◆ **Exercise prompt**: Go to the line that contains "color: #e5e5e5 ->" in the records below and repeat it, and each line after it, exactly through the end, omitting pictures.

(Recorded data)
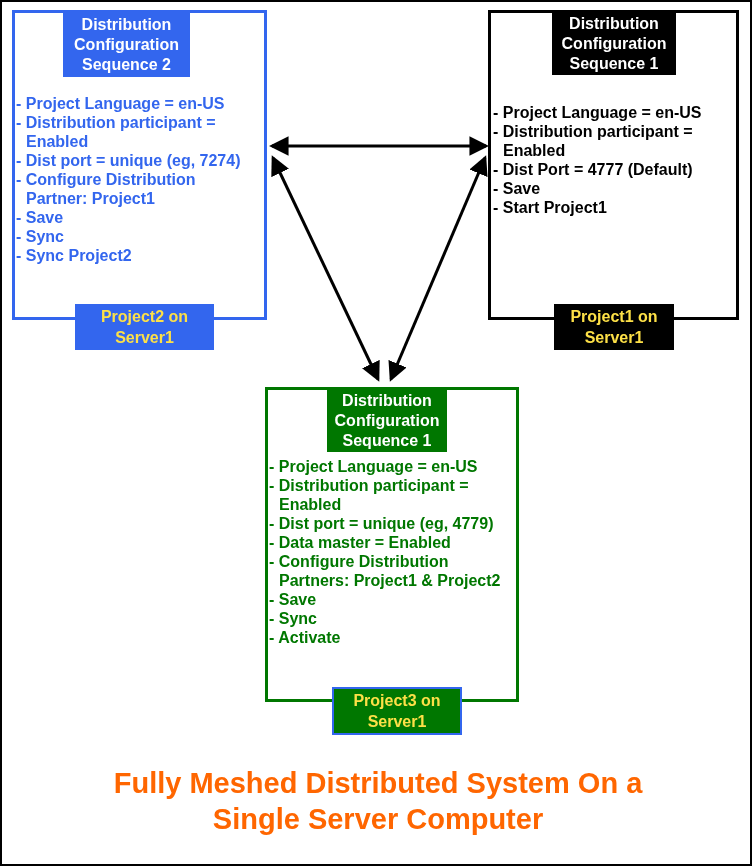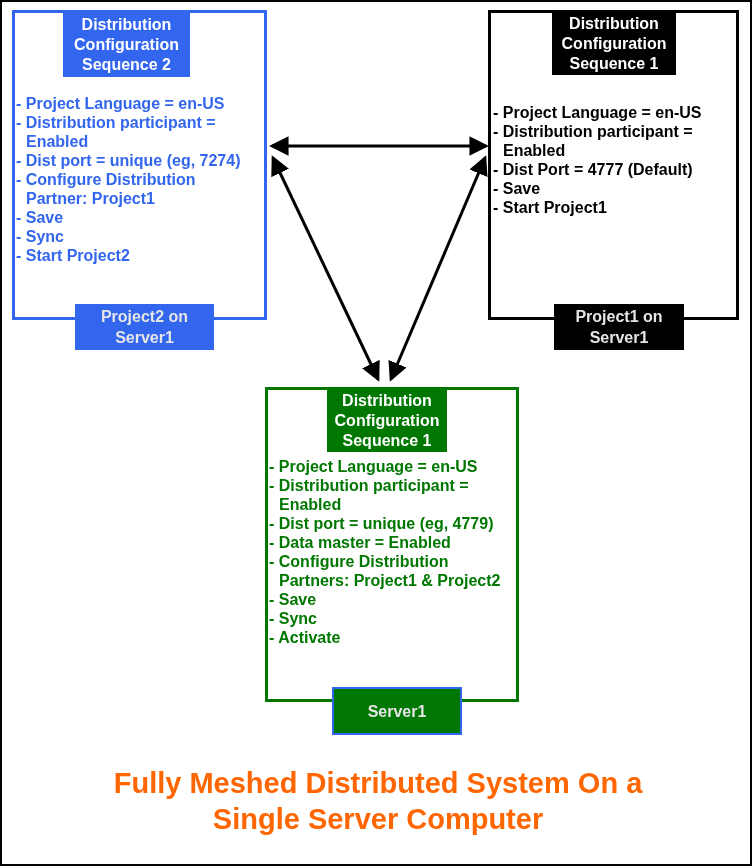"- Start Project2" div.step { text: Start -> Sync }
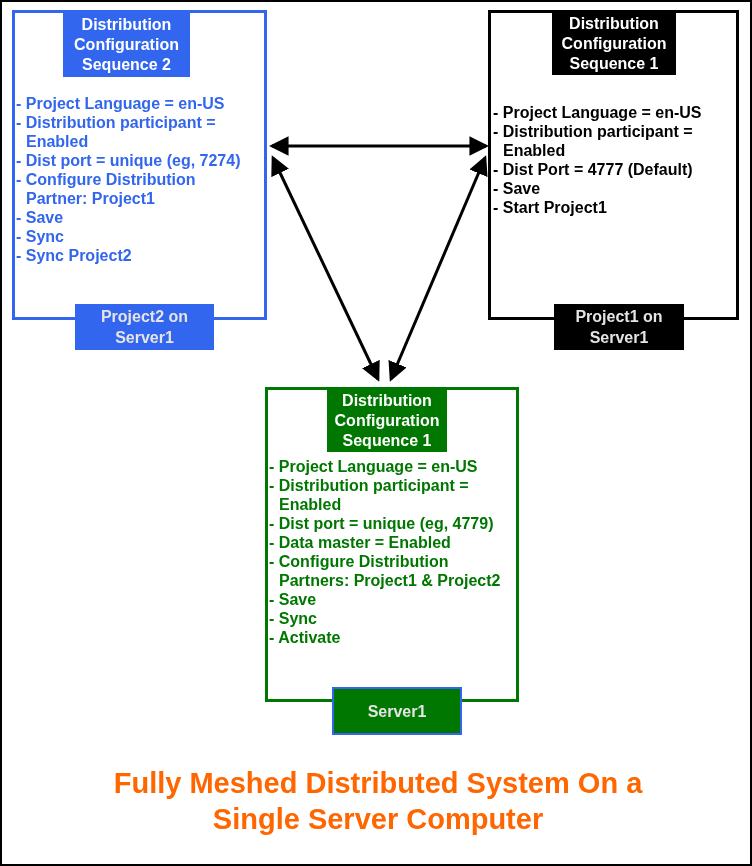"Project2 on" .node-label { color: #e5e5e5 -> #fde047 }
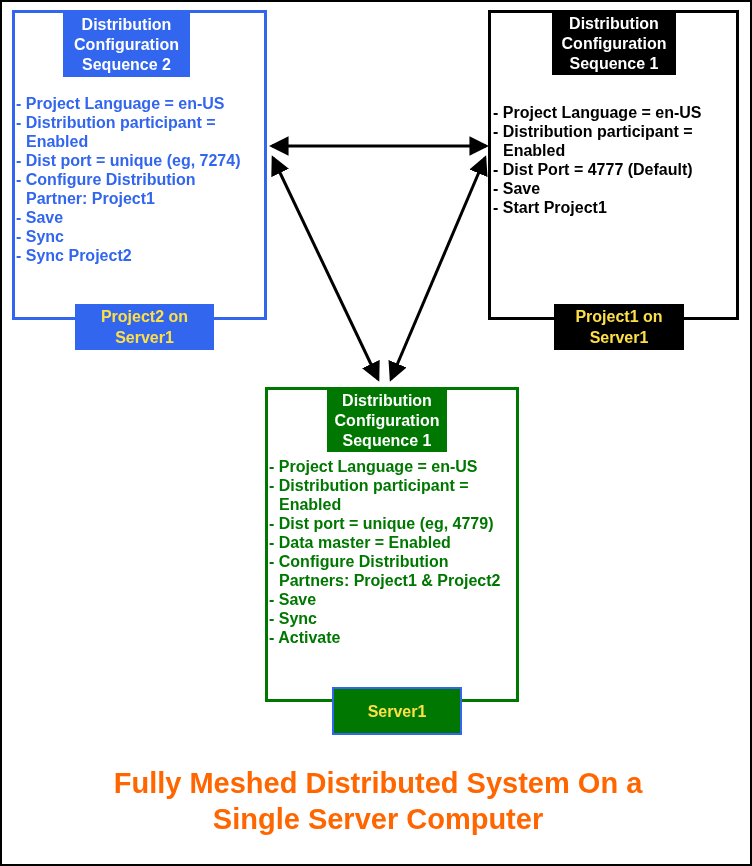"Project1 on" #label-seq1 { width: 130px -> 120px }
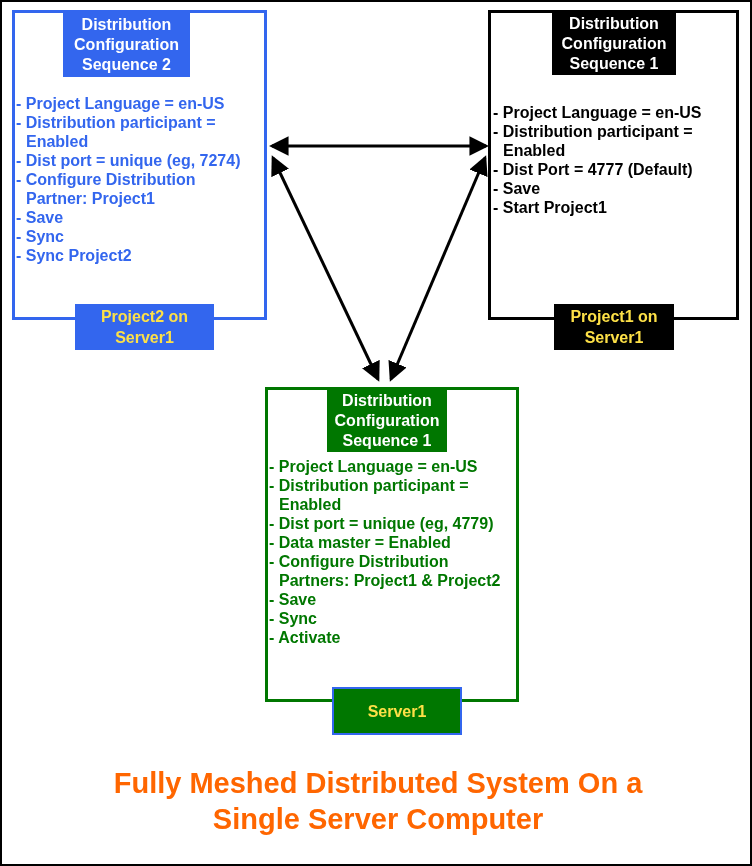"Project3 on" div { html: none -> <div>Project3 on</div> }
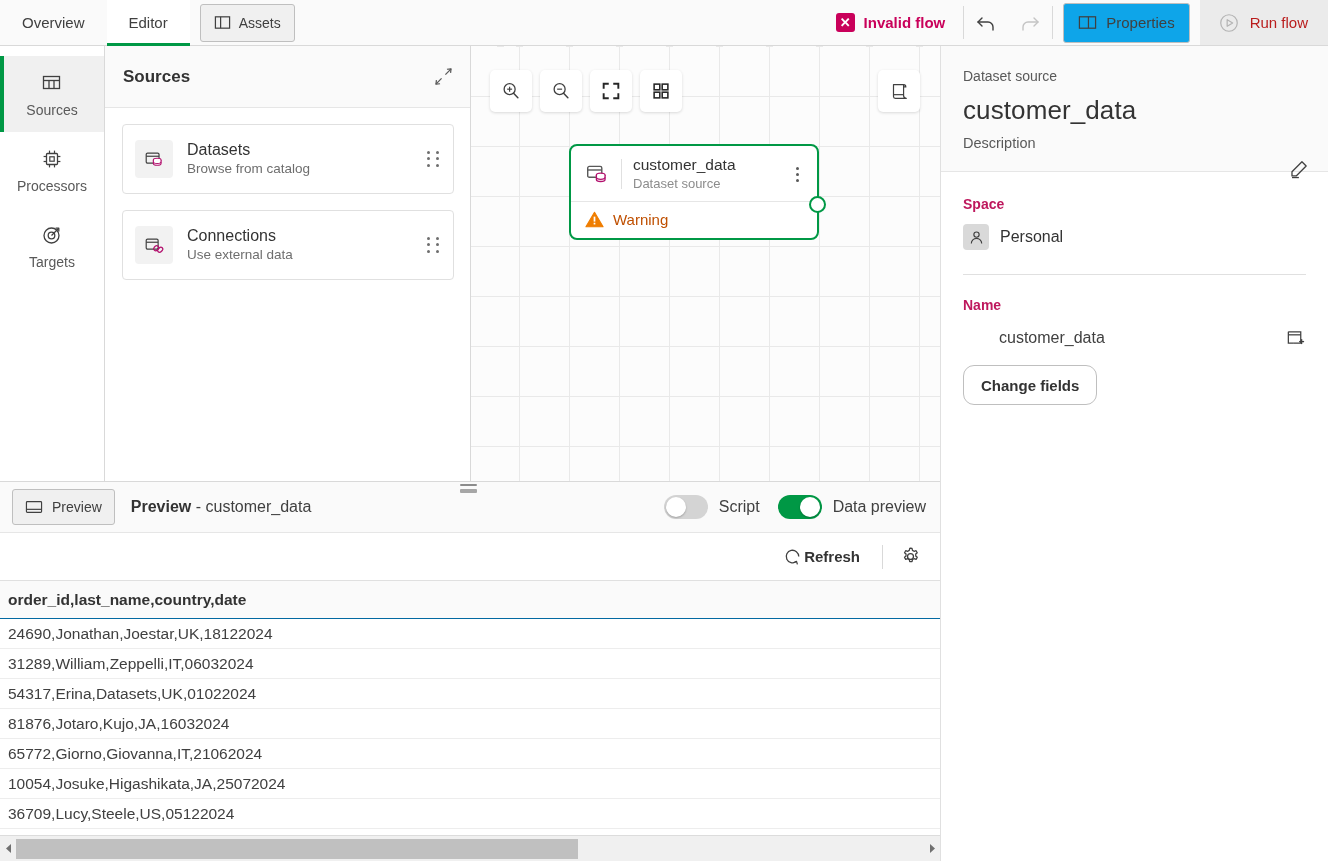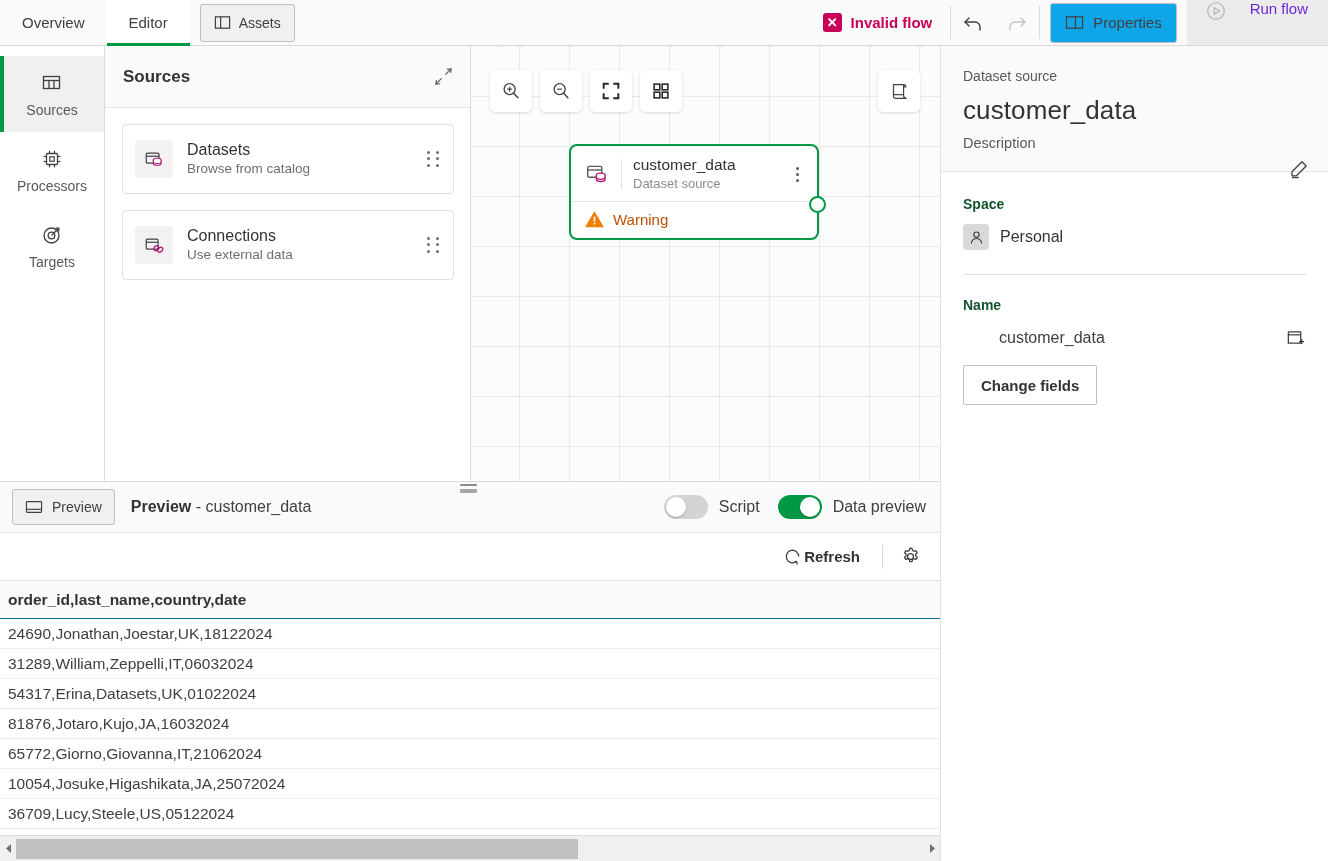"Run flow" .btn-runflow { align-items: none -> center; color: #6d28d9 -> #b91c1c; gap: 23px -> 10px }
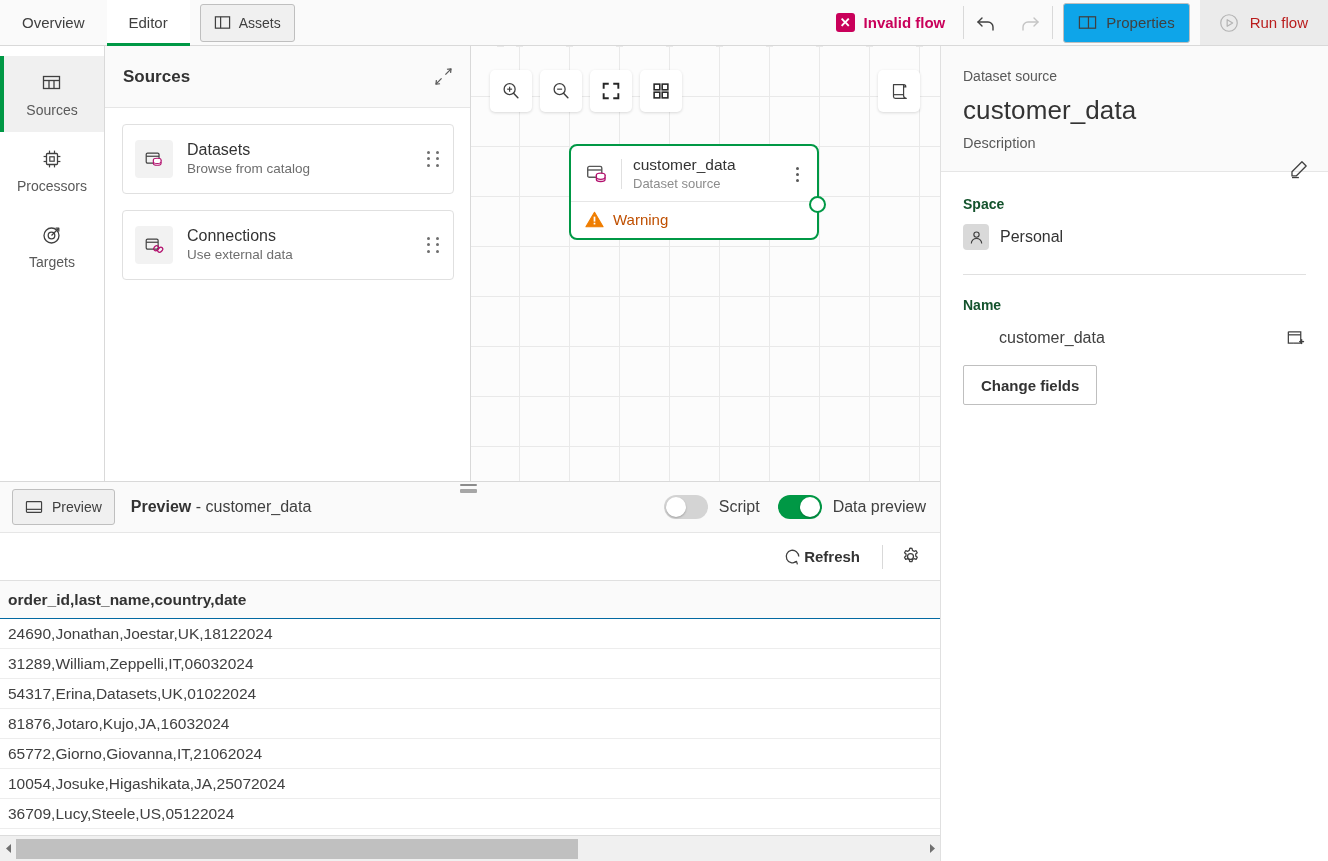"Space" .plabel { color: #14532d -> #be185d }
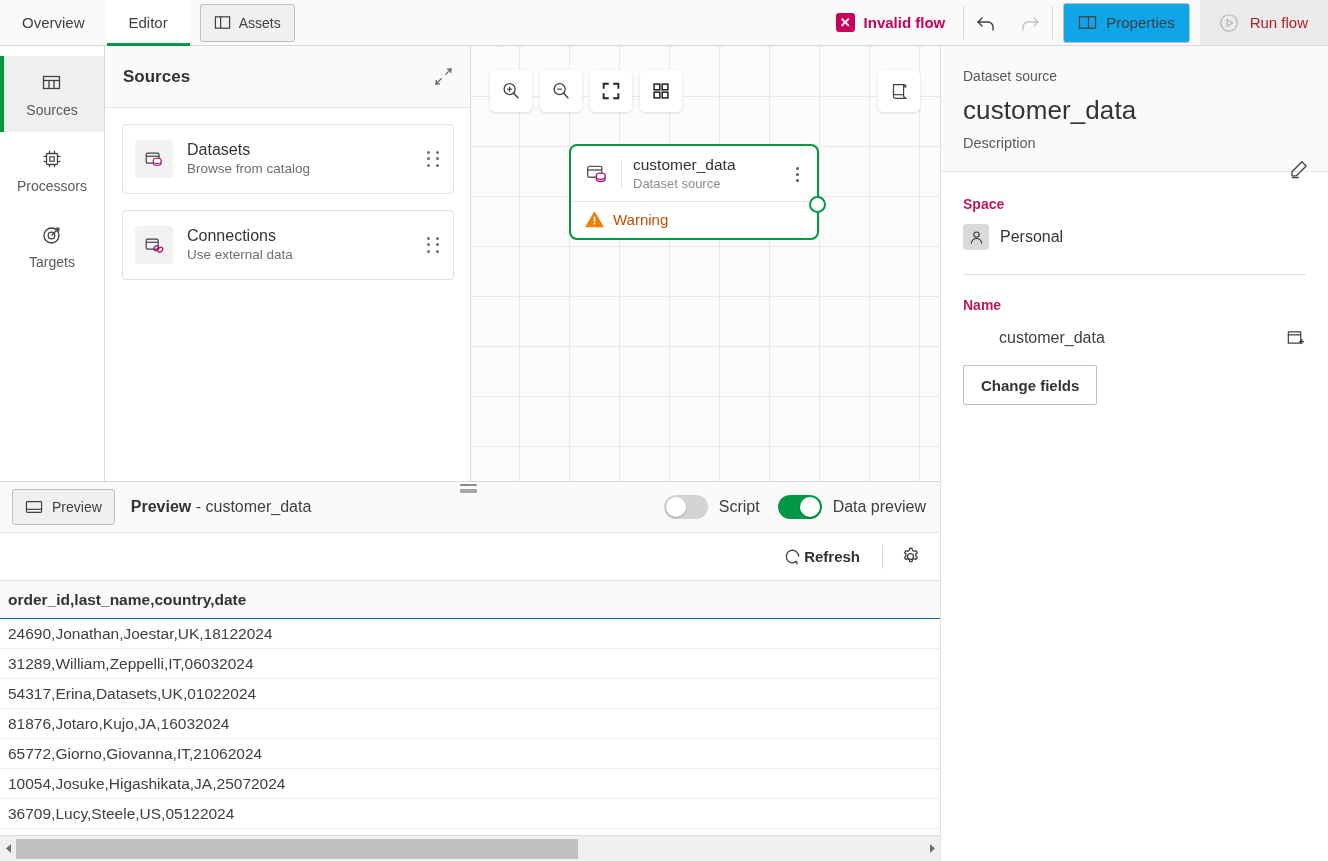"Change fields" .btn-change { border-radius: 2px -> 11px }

◆ **Output of the exercise**:
"Project2 on" .node-label { color: #e5e5e5 -> #fde047 }
"Project1 on" #label-seq1 { width: 130px -> 120px }
"Project3 on" div { html: none -> <div>Project3 on</div> }
"Run flow" .btn-runflow { align-items: none -> center; color: #6d28d9 -> #b91c1c; gap: 23px -> 10px }
"Space" .plabel { color: #14532d -> #be185d }
"Change fields" .btn-change { border-radius: 2px -> 11px }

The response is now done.